As we all know, ACM was the first professional society dedicated to computing. Yet, as much as we think of ACM as one of the principal societies, if not the principal society for computer science today, its origins and initial identity was something a little different.
In 1947, few people knew what we now call computers were; those that did mostly saw it as a very special scientific instrument, something intricately associated with the nuclear weapons program and other forms of highly specialized research that emerged out of World War II. But during the war, the actual uses of computers had been much broader. This work was done not with electronic computers but mundane calculating machines and other specialized machinery in everything from military logistics, to naval engineering, to aircraft wing design; they were used for ballistics calculations, for anti-aircraft gun control systems, and even the actuarial calculations related to dramatically altered mortality figures. Toward the end of the war, insiders—those individuals who built or used new computers during the war—began to recognize that computing and computing machinery was an emerging field with broad applications in war and peace. They began to meet and communicate as a new disciplinary entity. It was this group that formed the foundation of ACM.

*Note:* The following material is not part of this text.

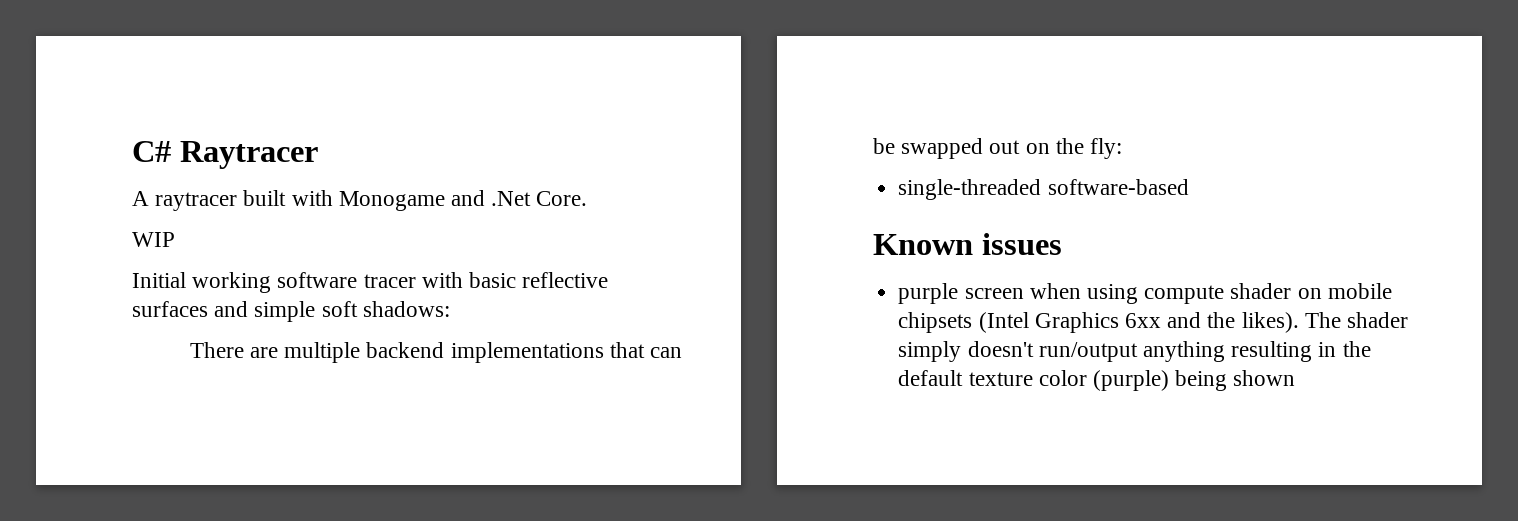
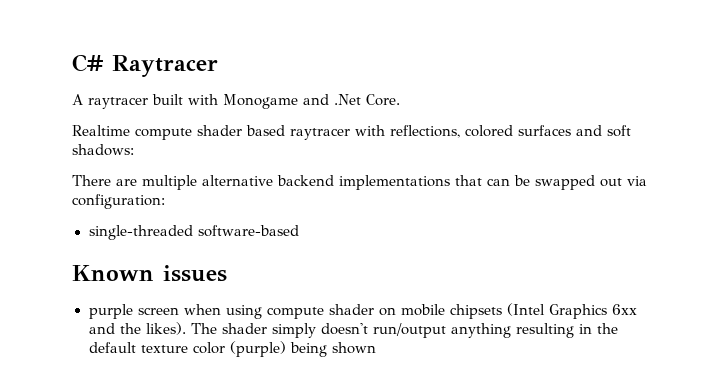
[132,232,175,247] [132,272,609,293] WIP // Initial working software tracer with basic reflective -> [72,125,513,140] Realtime compute shader based raytracer with reflections, colored
[254,301,316,322] simple -> (602, 130) none
(361, 352) none -> [202,175,273,186] alternative
[1025,138,1123,159] on the fly: -> [627,176,647,186] [72,194,165,209] via configuration:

However, the initiative to establish ACM came from a somewhat unlikely source—an insurance industry methods expert by the name of Edmund C. Berkeley. Berkeley had served as one of the commissioned officers who operated the Harvard Mark I under Howard Aiken during the war. He had become excited about the broad prospects of machine computation, and although he elected to return to the Prudential Insurance Company after the war, this encounter with the digital computer fostered an enthusiasm that stayed with him after his departure from Harvard. Berkeley maintained an active liaison with other wartime and postwar computing facilities, most notably the Watson Computing Laboratory established at Columbia University in 1945.1
Nevertheless, as separated from an institutional context that might have brought a more academic flavor to the society, Berkeley conceptualized ACM, or more properly, the "Eastern Association for Computing Machinery (EACM)," as a more ecumenical organization that included all of the different kinds of institutions—and their different uses for computing—that he and his contemporaries could imagine. Berkeley also saw ACM as an organization that could create a bridge between the interests of mathematicians, engineers, computer manufacturers, government officers, and anyone with an interest in computers. While ACM would rapidly mature into a professional society, in this article I wish to focus on ACM precisely as it looked at its origin, and the special role that one of its founders, Edmund Berkeley, played in its early history.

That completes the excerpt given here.